The problem:
Transcribe the listing below word for word but skip its images.

Dataset content:
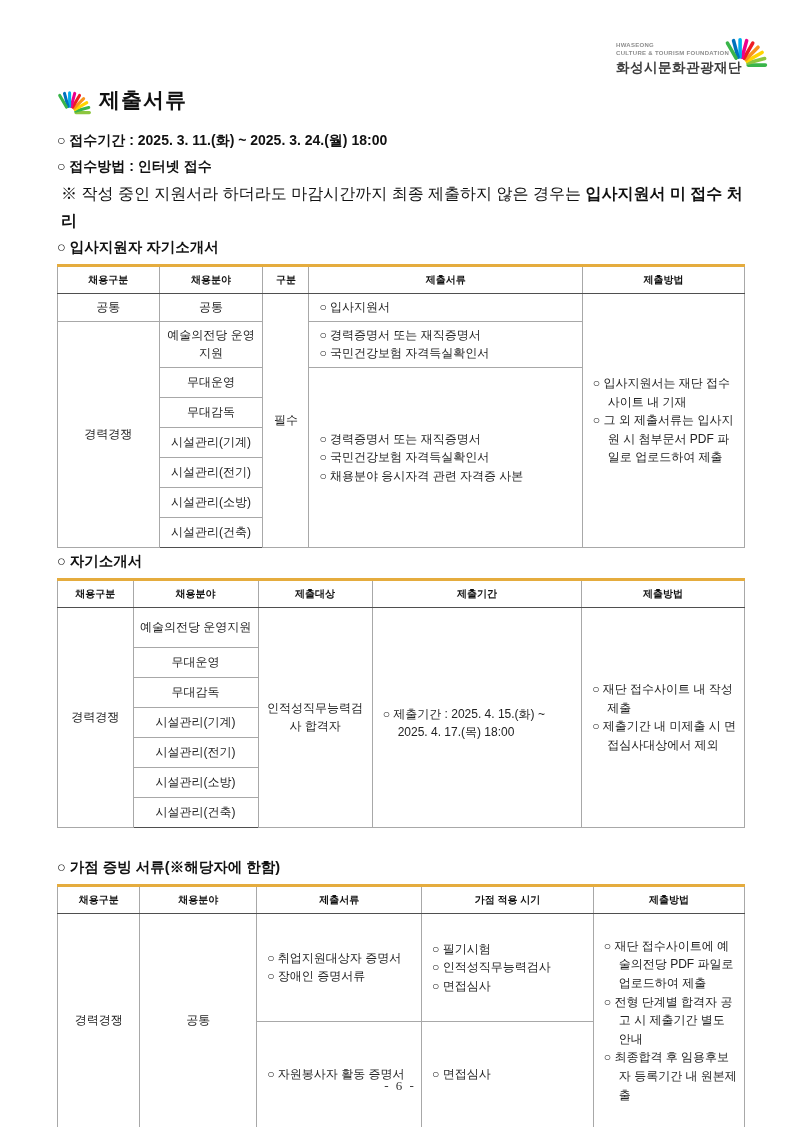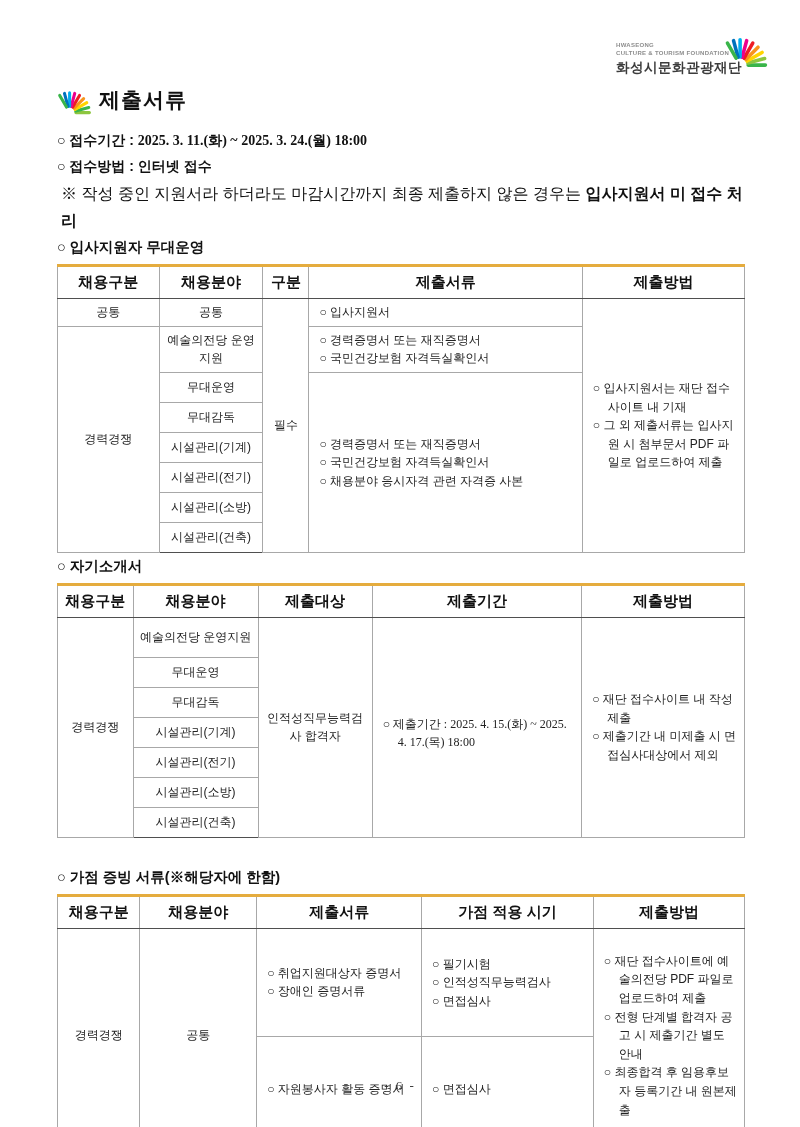--- a/index.html
+++ b/index.html
@@ -26,7 +26,7 @@
   .intro { margin-top:10px; }
   .line { font-size:14px; line-height:1.85; color:#111; }
   .b { font-weight:bold; }
-  .num { font-family:Liberation Serif, serif; font-weight:bold;margin-top:12px; }
+  .num { font-family:Liberation Sans, sans-serif; font-weight:bold;margin-top:12px; }
   .note { font-size:16px; line-height:1.7; color:#111; padding-left:4px; }
 
   .section-title { font-size:14.5px; font-weight:bold; color:#111; margin-top:4px; }

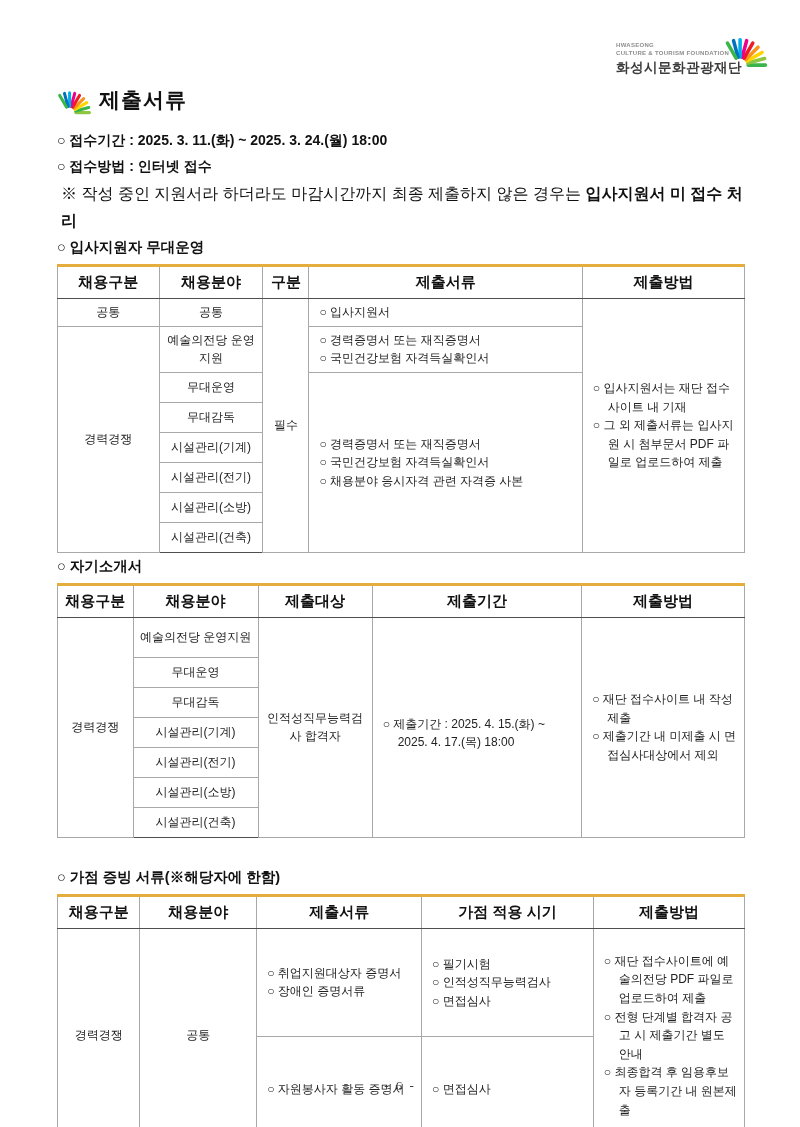--- a/index.html
+++ b/index.html
@@ -108,7 +108,7 @@
       </div>
     </div>
 
-    <div class="section-title">○ 입사지원자 무대운영</div>
+    <div class="section-title">○ 입사지원자 자기소개서</div>
 
     <table>
       <colgroup>

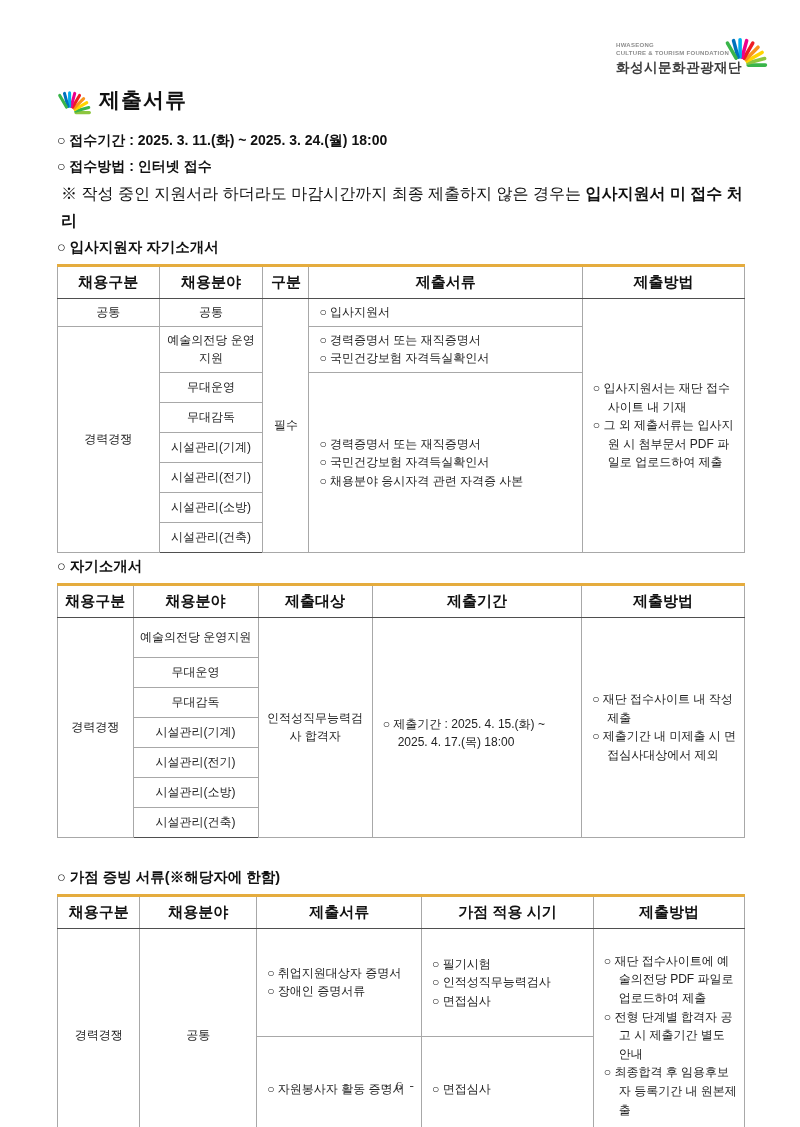--- a/index.html
+++ b/index.html
@@ -36,7 +36,7 @@
   table { width:100%; border-collapse:collapse; table-layout:fixed;
           border-top:3px solid #E5AC3E; margin-top:7px; }
   th { border:1px solid #a8a8a8; border-top:none; border-bottom:1.6px solid #4f4f4f;
-       font-size:15px; font-weight:bold; padding:6px 2px; color:#111; }
+       font-size:10px; font-weight:bold; padding:6px 2px; color:#111; }
   td { border:1px solid #a8a8a8; font-size:12px; color:#222;
        padding:4px 6px; vertical-align:middle; line-height:1.55; }
   tbody tr:last-child td { border-bottom:1.6px solid #4f4f4f; }

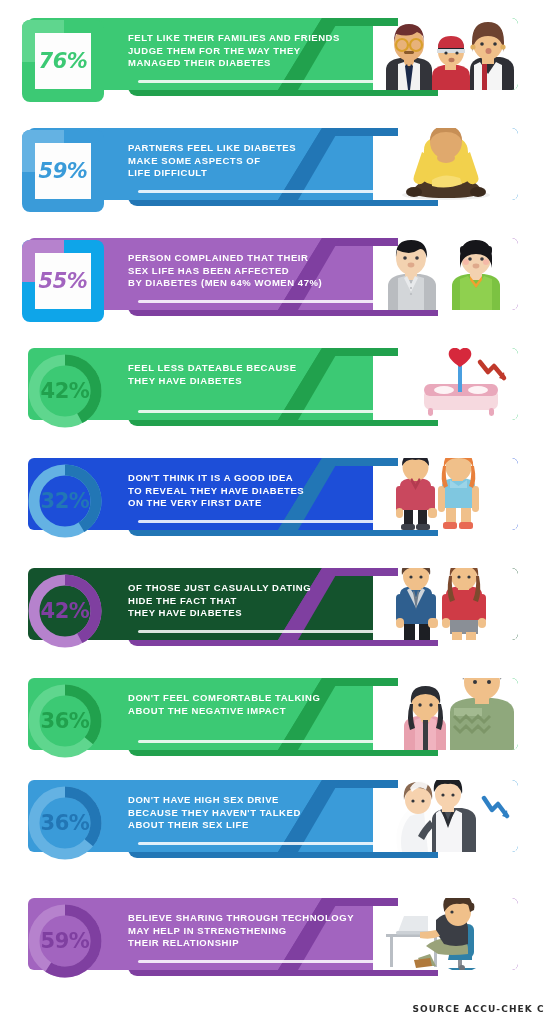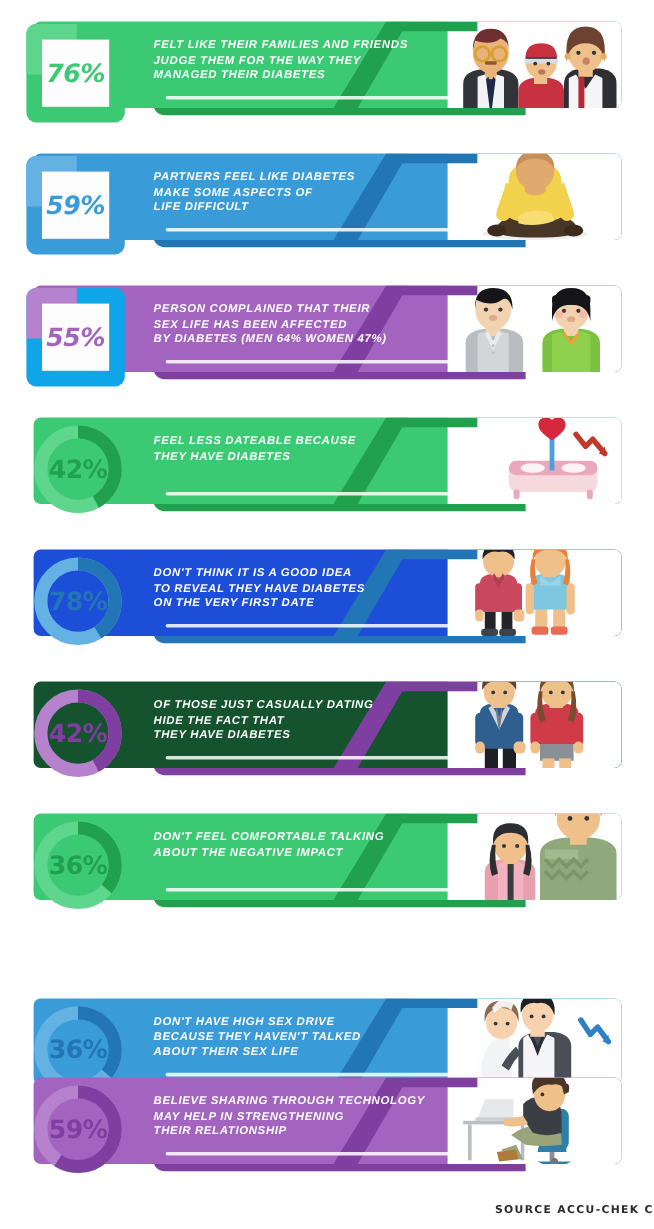--- a/index.html
+++ b/index.html
@@ -91,7 +91,6 @@
     letter-spacing: 0.55px;
     line-height: 12.5px;
     text-transform: uppercase;
-    font-style: italic;
   }
   .caption-line { display: block; white-space: nowrap; }
 

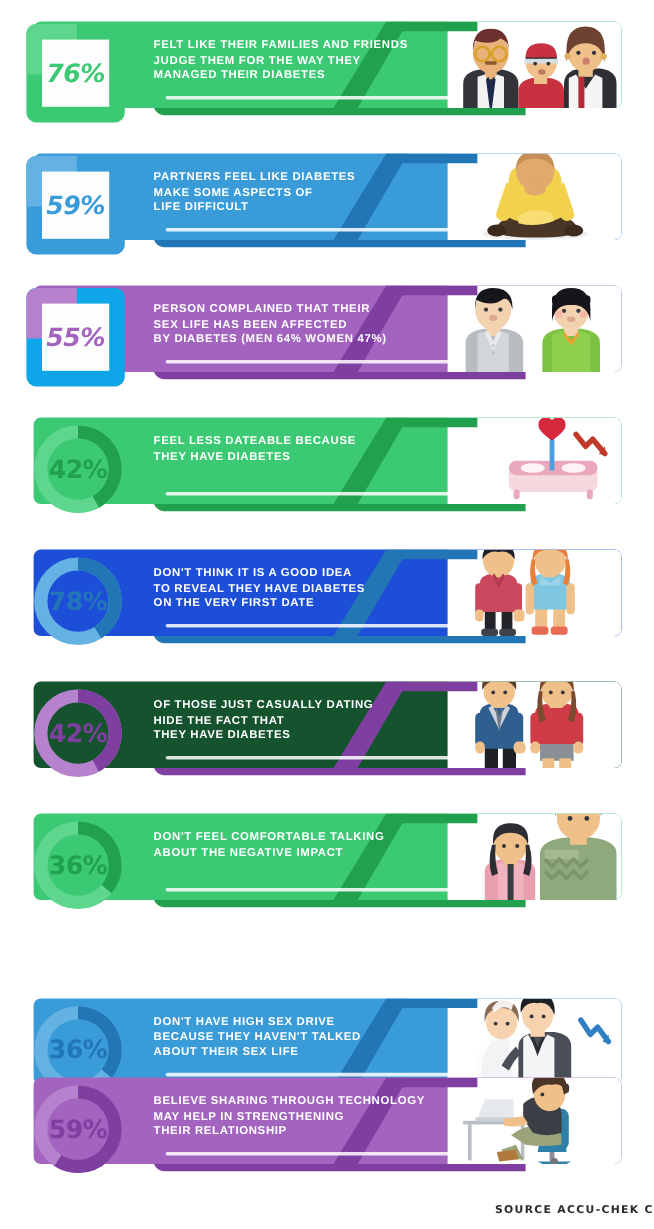--- a/index.html
+++ b/index.html
@@ -423,7 +423,7 @@
     <circle cx="43" cy="43" r="31" fill="none" stroke="#2276b5" stroke-width="11" stroke-dasharray="79.86 114.92" transform="rotate(-90 43 43)"></circle>
   </svg>
           <div class="donut-label">
-         <span class="pct" style="color:#2276b5">78</span>
+         <span class="pct" style="color:#2276b5">32</span>
             <span class="pct pct-sign" style="color:#2276b5">%</span>
        </div>
         </div>

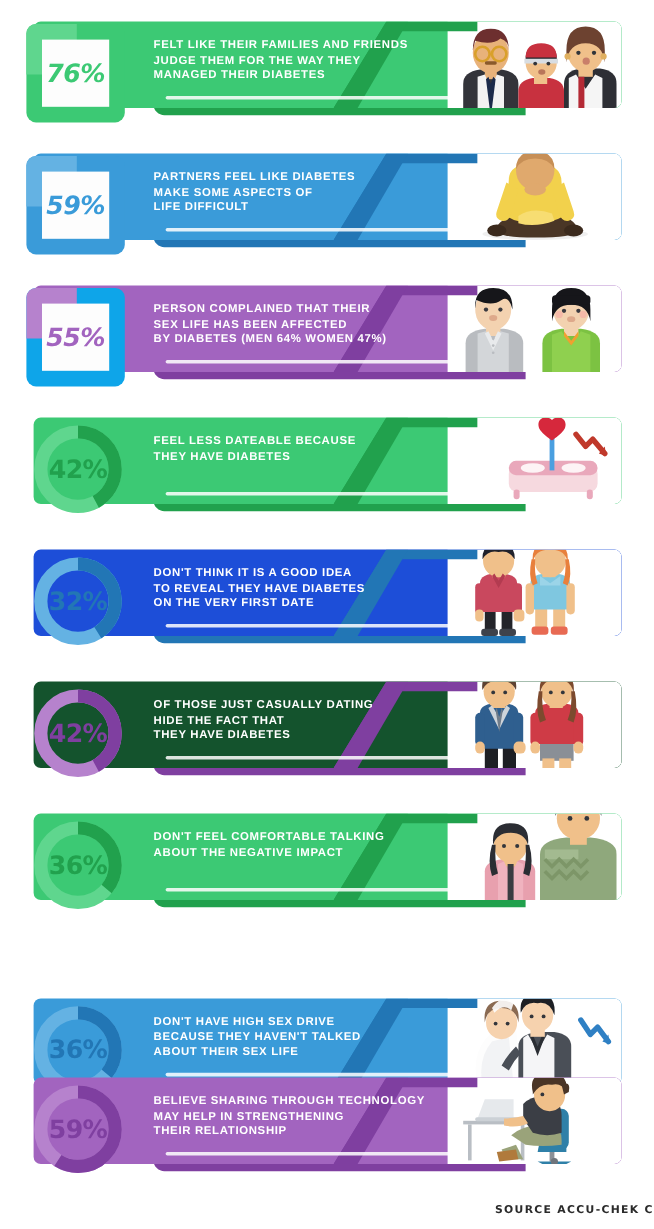--- a/index.html
+++ b/index.html
@@ -543,7 +543,7 @@
        </div>
         </div>
       </div>
-      <div class="stat-row" style="top: 814px;">
+      <div class="stat-row" style="top: 762px;">
         <div class="shadow-bar" style="background: rgb(34, 118, 181);"></div>
         <div class="main-bar" style="background: rgb(58, 155, 217);">
           <div class="photo-panel"></div>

Response to the task:
--- a/index.html
+++ b/index.html
@@ -26,7 +26,7 @@
   .intro { margin-top:10px; }
   .line { font-size:14px; line-height:1.85; color:#111; }
   .b { font-weight:bold; }
-  .num { font-family:Liberation Serif, serif; font-weight:bold;margin-top:12px; }
+  .num { font-family:Liberation Sans, sans-serif; font-weight:bold;margin-top:12px; }
   .note { font-size:16px; line-height:1.7; color:#111; padding-left:4px; }
 
   .section-title { font-size:14.5px; font-weight:bold; color:#111; margin-top:4px; }

--- a/index.html
+++ b/index.html
@@ -108,7 +108,7 @@
       </div>
     </div>
 
-    <div class="section-title">○ 입사지원자 무대운영</div>
+    <div class="section-title">○ 입사지원자 자기소개서</div>
 
     <table>
       <colgroup>

--- a/index.html
+++ b/index.html
@@ -36,7 +36,7 @@
   table { width:100%; border-collapse:collapse; table-layout:fixed;
           border-top:3px solid #E5AC3E; margin-top:7px; }
   th { border:1px solid #a8a8a8; border-top:none; border-bottom:1.6px solid #4f4f4f;
-       font-size:15px; font-weight:bold; padding:6px 2px; color:#111; }
+       font-size:10px; font-weight:bold; padding:6px 2px; color:#111; }
   td { border:1px solid #a8a8a8; font-size:12px; color:#222;
        padding:4px 6px; vertical-align:middle; line-height:1.55; }
   tbody tr:last-child td { border-bottom:1.6px solid #4f4f4f; }

--- a/index.html
+++ b/index.html
@@ -91,7 +91,6 @@
     letter-spacing: 0.55px;
     line-height: 12.5px;
     text-transform: uppercase;
-    font-style: italic;
   }
   .caption-line { display: block; white-space: nowrap; }
 

--- a/index.html
+++ b/index.html
@@ -423,7 +423,7 @@
     <circle cx="43" cy="43" r="31" fill="none" stroke="#2276b5" stroke-width="11" stroke-dasharray="79.86 114.92" transform="rotate(-90 43 43)"></circle>
   </svg>
           <div class="donut-label">
-         <span class="pct" style="color:#2276b5">78</span>
+         <span class="pct" style="color:#2276b5">32</span>
             <span class="pct pct-sign" style="color:#2276b5">%</span>
        </div>
         </div>

--- a/index.html
+++ b/index.html
@@ -543,7 +543,7 @@
        </div>
         </div>
       </div>
-      <div class="stat-row" style="top: 814px;">
+      <div class="stat-row" style="top: 762px;">
         <div class="shadow-bar" style="background: rgb(34, 118, 181);"></div>
         <div class="main-bar" style="background: rgb(58, 155, 217);">
           <div class="photo-panel"></div>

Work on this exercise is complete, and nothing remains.